最後に一枚だけ、玄関前で写真を撮ることにした。
スマートフォンではなく、父から譲られた古いデジタルカメラを選んだ。バロンが子犬だったころ、最初に撮ったのもこれだったからだ。けれど思い出を並べるつもりはない。今日の光を一枚残す、それだけに決めた。
バロンは階段を下りられない。璃子は十三キロの体を抱え、一段ずつ降りた。地面へ置くと、老いた雑種犬は尻尾を一度だけ振り、いつもの植木鉢へ向かった。
アパートの前は西日が強かった。壁のひび、錆びた自転車、隣室の子どもの小さな長靴まで写り込む。背景を整えようと自転車を動かしかけ、璃子はやめた。ここはいつもこうだった。
バロンを壁際へ座らせる。だがカメラを構えると、すぐ璃子のほうへ歩いてくる。待て、を忘れたのではない。昔から写真が嫌いで、レンズを見ると撮る人の足元へ逃げる犬だった。
三脚を立て、十秒タイマーにする。璃子はシャッターを押してバロンの隣へ走った。バロンは立ち上がり、彼女の膝に鼻をつけたところで電子音が鳴った。
画面には、顔を伏せた璃子と、横向きのバロンが写っていた。どちらもカメラを見ていない。足元から伸びた二つの影だけが、壁の上で並んでいる。

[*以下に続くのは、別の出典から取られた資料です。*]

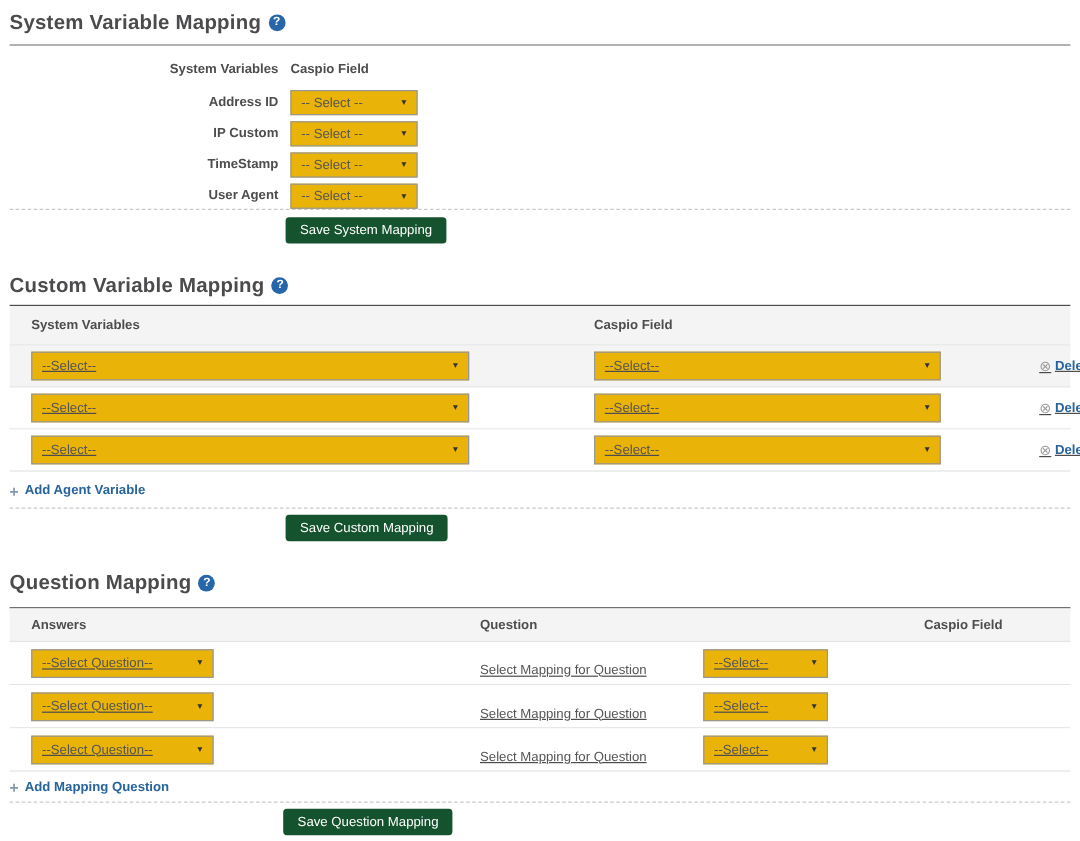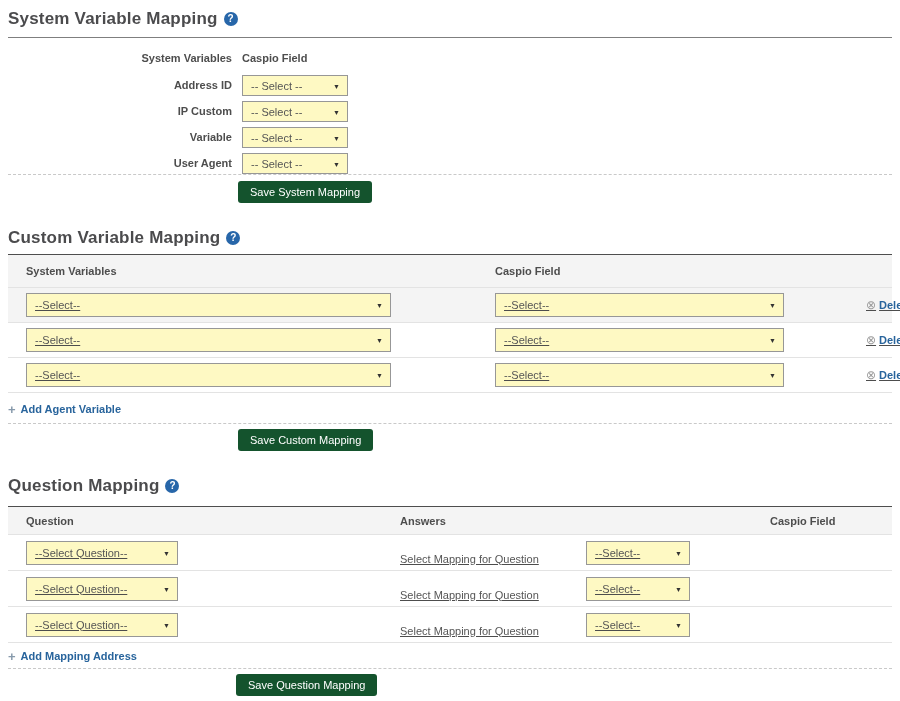"-- Select --" .select { background: #fef9c3 -> #eab308 }
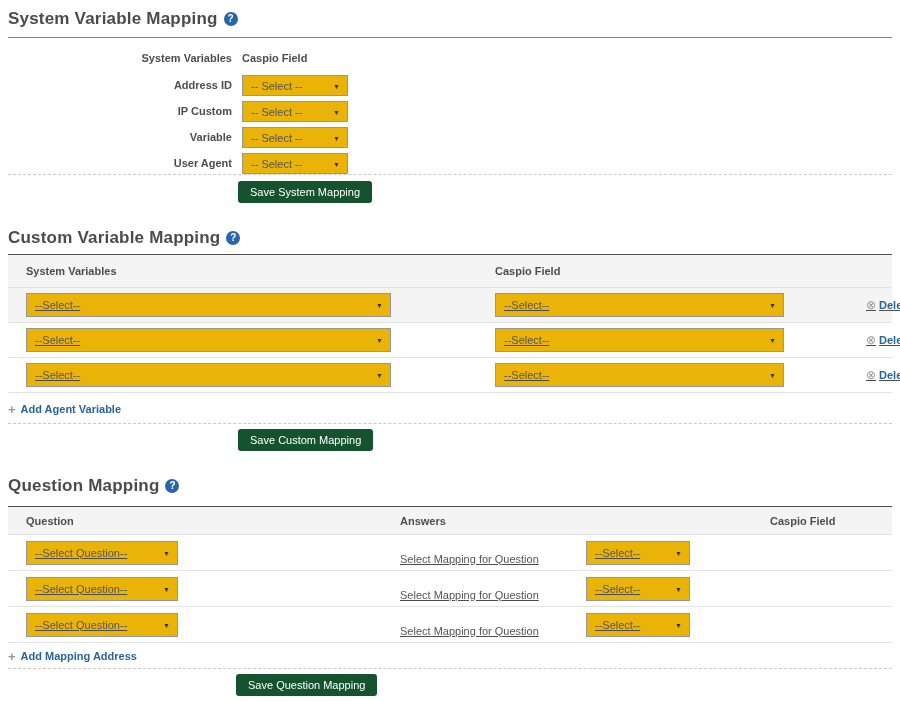"Variable" span.sys-label { text: Variable -> TimeStamp }
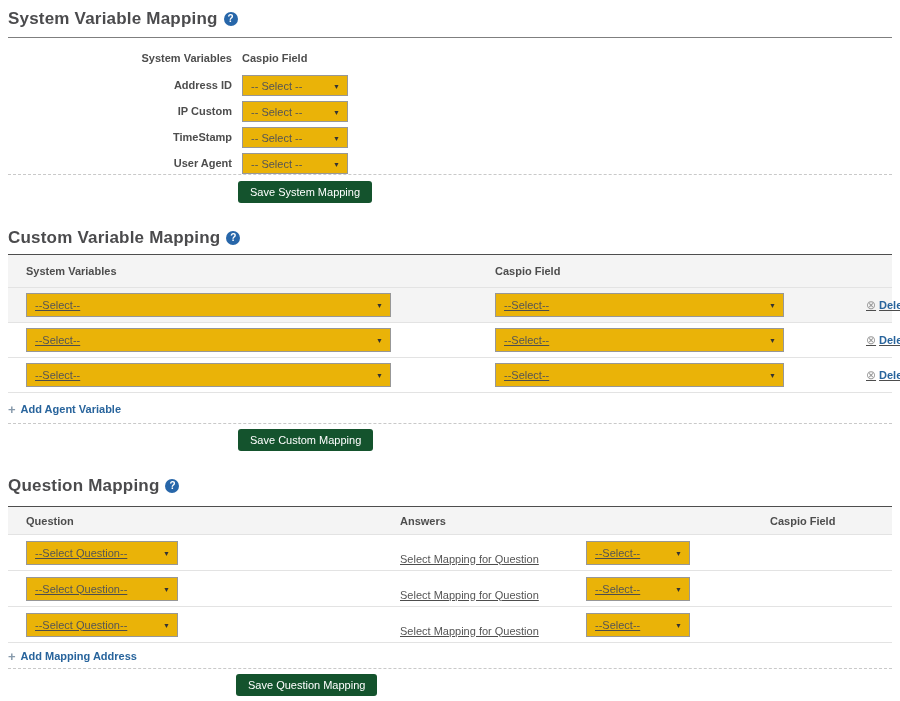"Question" span { order: before "Answers" -> after "Answers" }
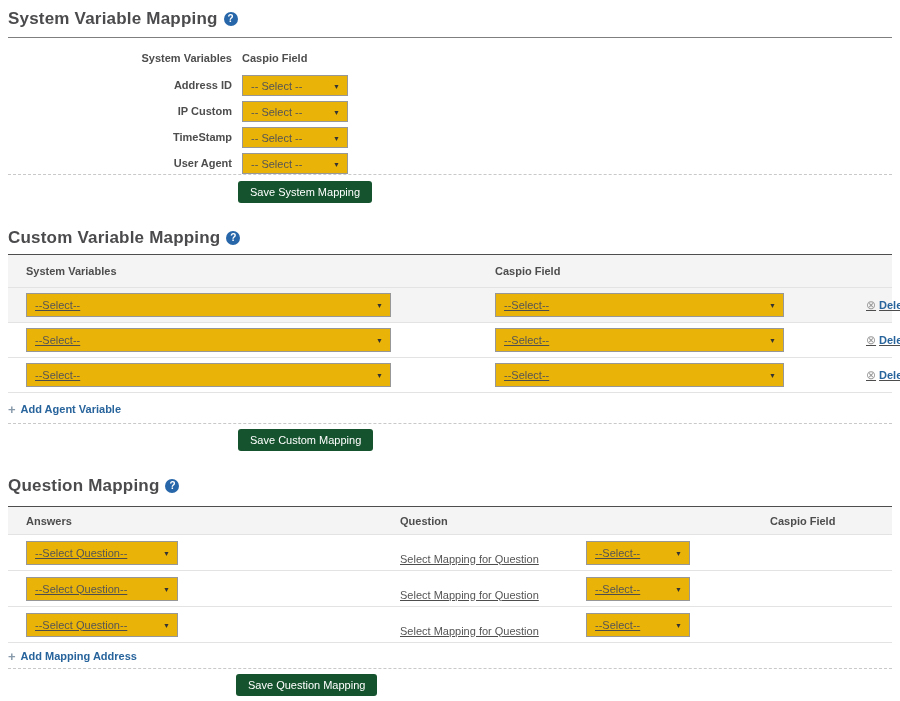"Add Mapping Address" span.link-text { text: Address -> Question }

撮り直そうとして、バロンがその場に伏せた。呼吸が落ち着くまで背を撫でる。もう一度立たせる理由はなかった。
璃子は再生画面を開き、拡大も補正もしなかった。ファイル名を「最後」に変えかけて消し、日付のまま保存した。
液晶の端には細い傷があり、そこだけ夕焼けが白く欠けて見えた。璃子はカメラのストラップを手首へ巻き直した。バロンの首輪も同じ赤だったが、今は色が抜けて桃色に近い。画面の中では、その二本だけがまだ鮮やかだった。
保存完了の表示が消えるまで、二つの影は壁から動かなかった。